Transforming my newsfeed
My social media spring clean started a week ago, when I realised that my daily scroll left me feeling significantly more anxious than usual. Over-posting and subtle boasting, all infiltrated my Instagram feed and sent me on a guilt-trip. So, instead of letting it happen, I unfollowed them. Along with them, I began to whittle down my ‘following’ count and felt a strange sense of empowerment in doing so. The realisation that I was the curator of what I saw on social media had never dawned on me before, neither had the fact that I had the power to transform my feed into something that doesn’t leave me feeling lonelier or lesser. I could use it as something to inspire and motivate me.

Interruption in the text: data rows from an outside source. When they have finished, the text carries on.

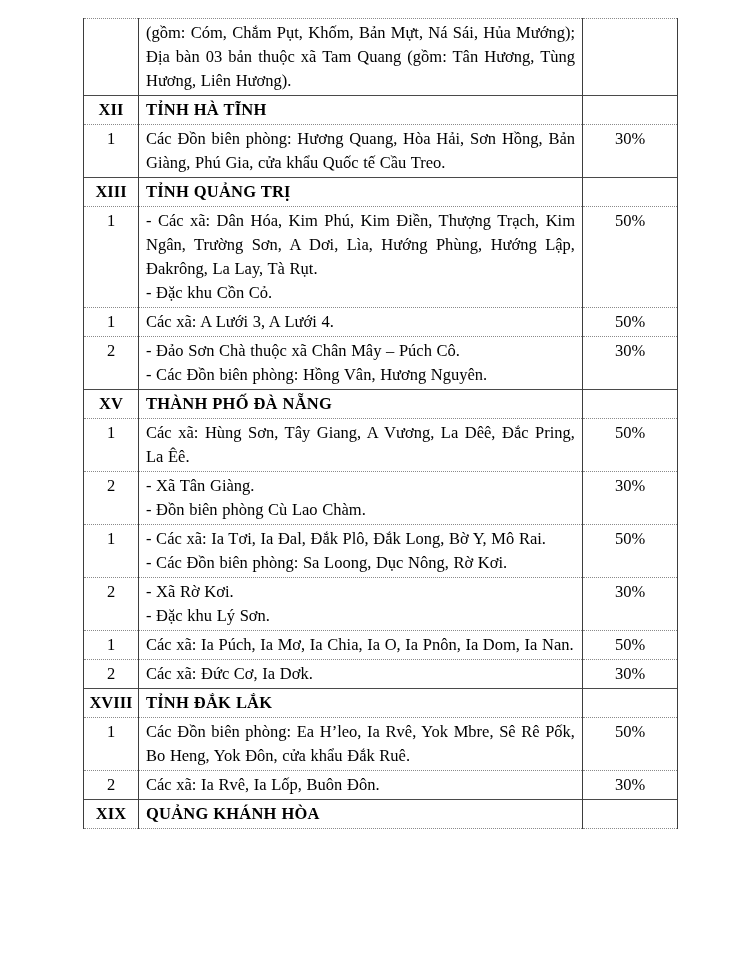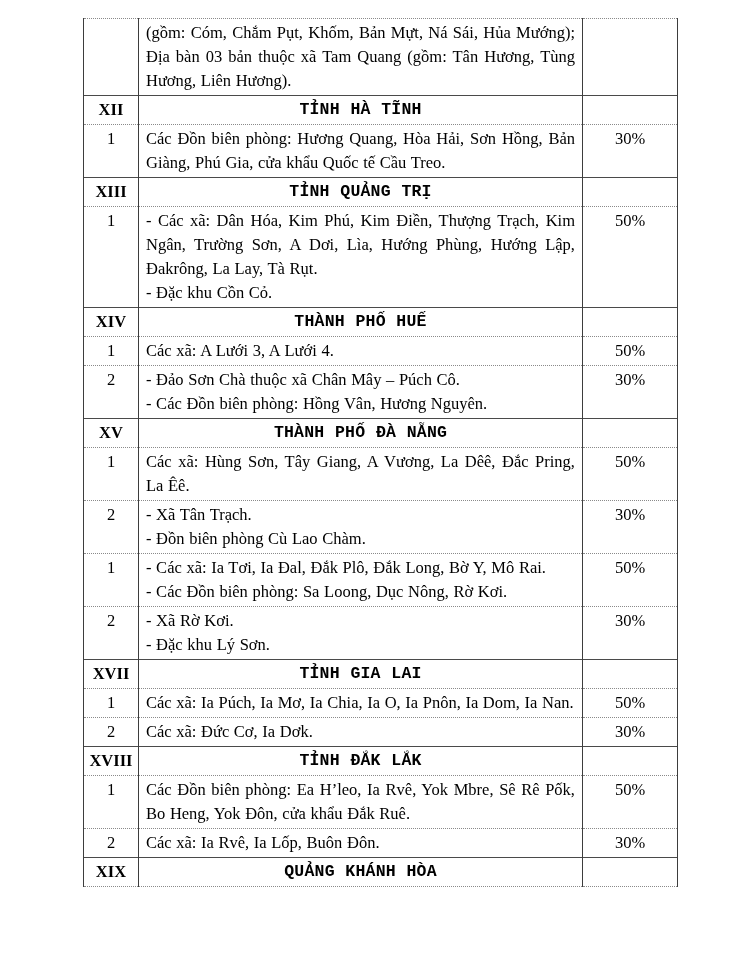"TỈNH HÀ TĨNH" .doc-table tr.header td.col-desc { font-family: Liberation Mono, monospace -> none; text-align: center -> left }
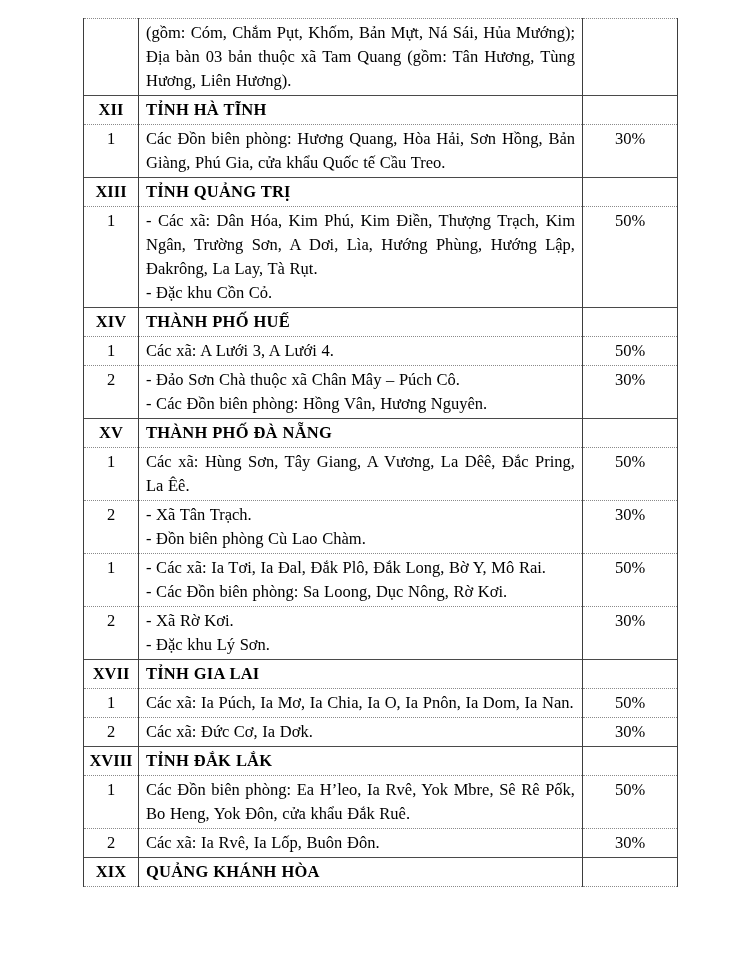"XIV" tr.header { html: <tr> <td>XIV</td> <td> <p>THÀNH PHỐ HUẾ</p> </td> <td></td> </tr> -> none }
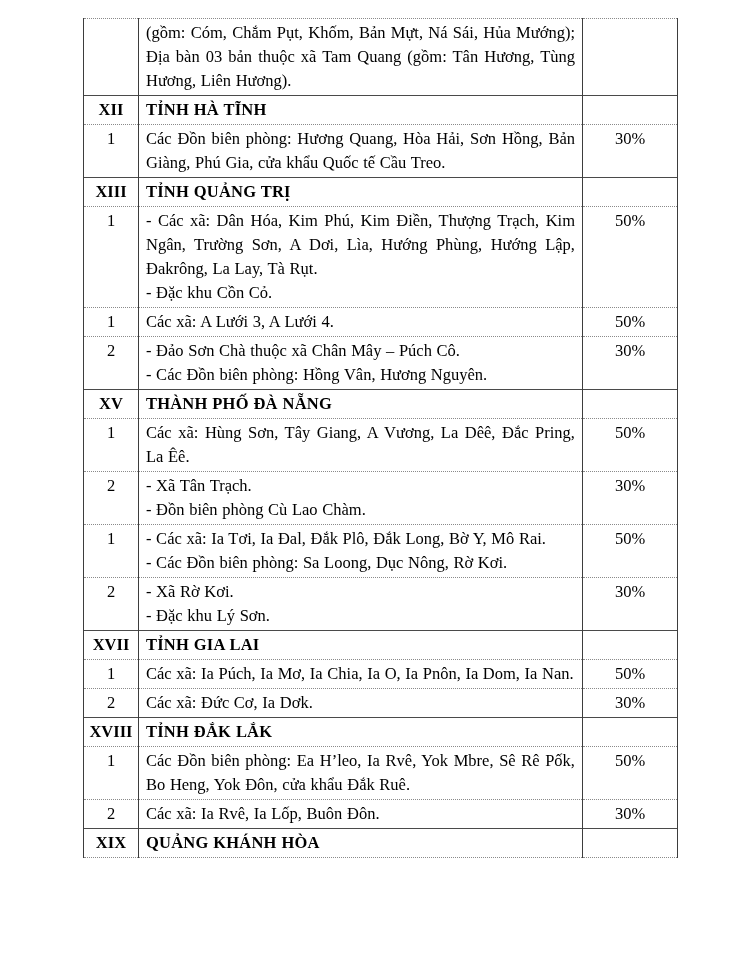"- Xã Tân Trạch." p { text: Trạch -> Giàng }
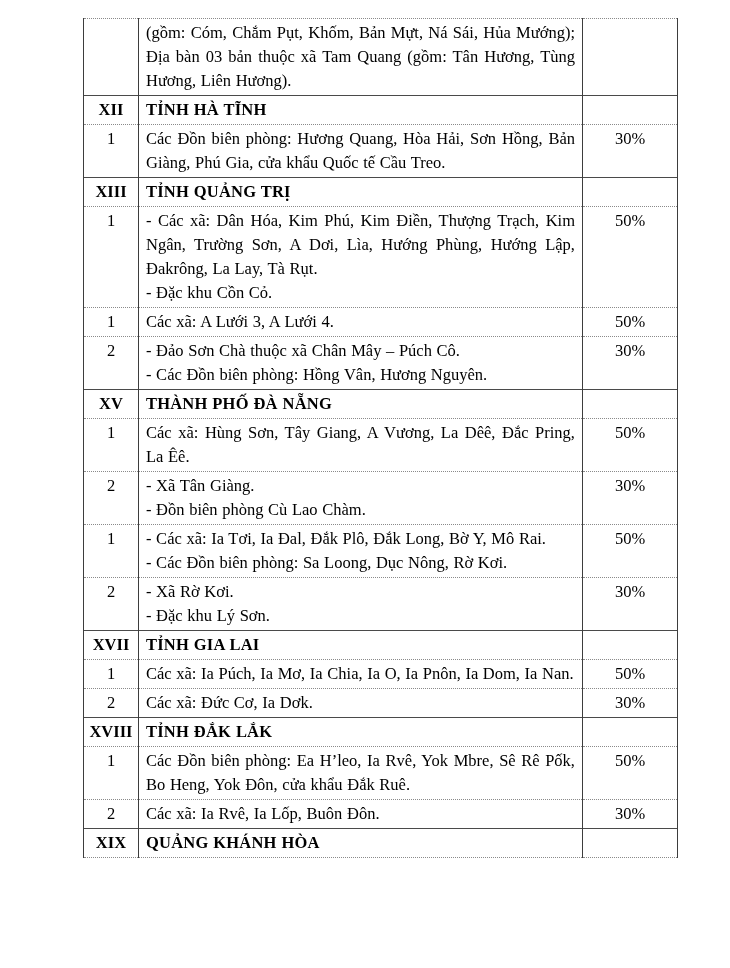"XVII" tr.header { html: <tr> <td>XVII</td> <td> <p>TỈNH GIA LAI</p> </td> <td></td> </tr> -> none }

In stripping my Instagram feed back to friends and family and making it a model-free, photoshop-free zone, it became clearer to see that unrealistic beauty expectations had affected me more than I cared to admit. I replaced these accounts with ones that represented messages I needed – body positivity, empowerment. By following accounts that had my same body type or that promoted fitness beyond the unattainable Kim K ideal, I was instilling in myself the confidence that just because I didn’t look like Gymshark models, didn’t mean I couldn’t be happy in my own skin.
Your own self-worth
We often don’t recognise, or we’re in denial about, the toxicity of our Instagram feeds. While we may not feel it directly, it manifests itself in self-doubt when we’re in changing rooms or in guilt when we see someone post a story of them in the library. We need to learn that we are enough on our own, in doing our own thing. Your achievements are still achievements whether you post them on social media or not, whether someone else posts a ‘better’ one or not. In unfollowing accounts that make you feel frustrated, or failing or even jealous, you are shielding yourself from those feelings in a way that can only do good in the long run.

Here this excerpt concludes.